== RECORDS SHOWN ==

--*--

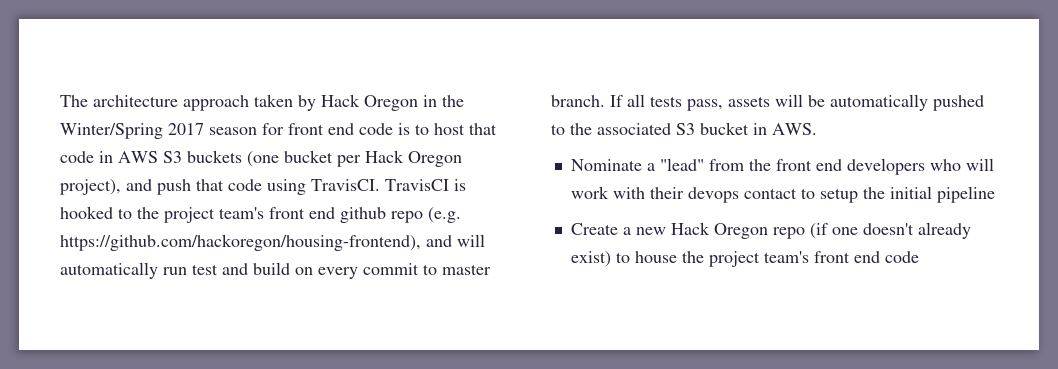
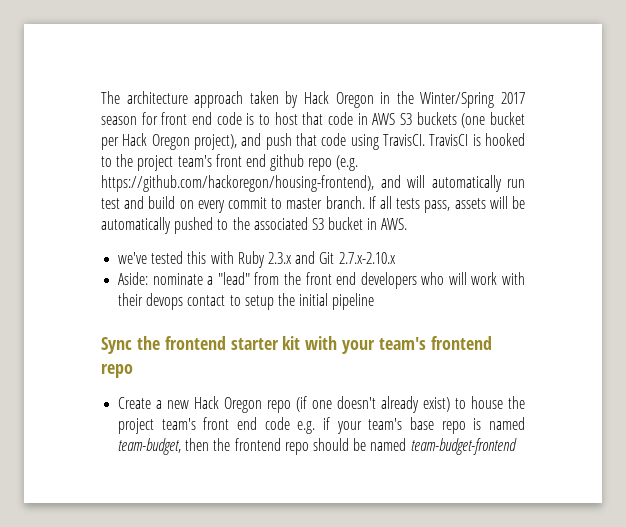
[570,159,642,171] Nominate -> [118,251,396,268] [118,272,203,285] we've tested this with Ruby 2.3.x and Git 2.7.x-2.10.x // Aside: nominate
(995, 194) none -> [101,336,492,354] [101,364,133,378] // Sync the frontend starter kit with your team's frontend repo
(919, 257) none -> [297,417,526,434] [118,438,517,455] e.g. if your team's base repo is named team-budget, then the frontend repo should be named team-budget-frontend

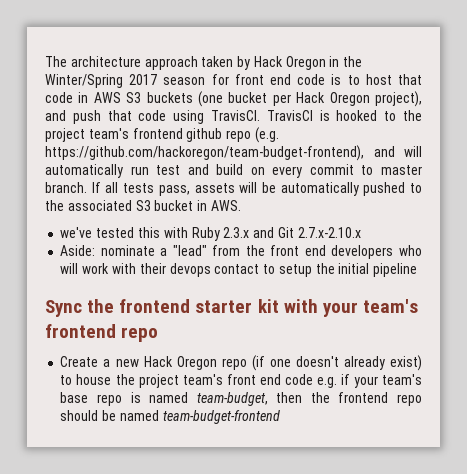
[215,154,266,167] front end -> [132,128,183,139] frontend
[101,175,374,192] https://github.com/hackoregon/housing-frontend), -> [45,145,364,161] https://github.com/hackoregon/team-budget-frontend),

--*--

== WORK TO BE COMPLETED ==
Every line from the one containing "(919, 257) none" through the last line of the listing must be written out again exactly, and no other line. Leave the pictures aside.

== RESULT OF THIS EXERCISE ==
(919, 257) none -> [297,417,526,434] [118,438,517,455] e.g. if your team's base repo is named team-budget, then the frontend repo should be named team-budget-frontend

[215,154,266,167] front end -> [132,128,183,139] frontend
[101,175,374,192] https://github.com/hackoregon/housing-frontend), -> [45,145,364,161] https://github.com/hackoregon/team-budget-frontend),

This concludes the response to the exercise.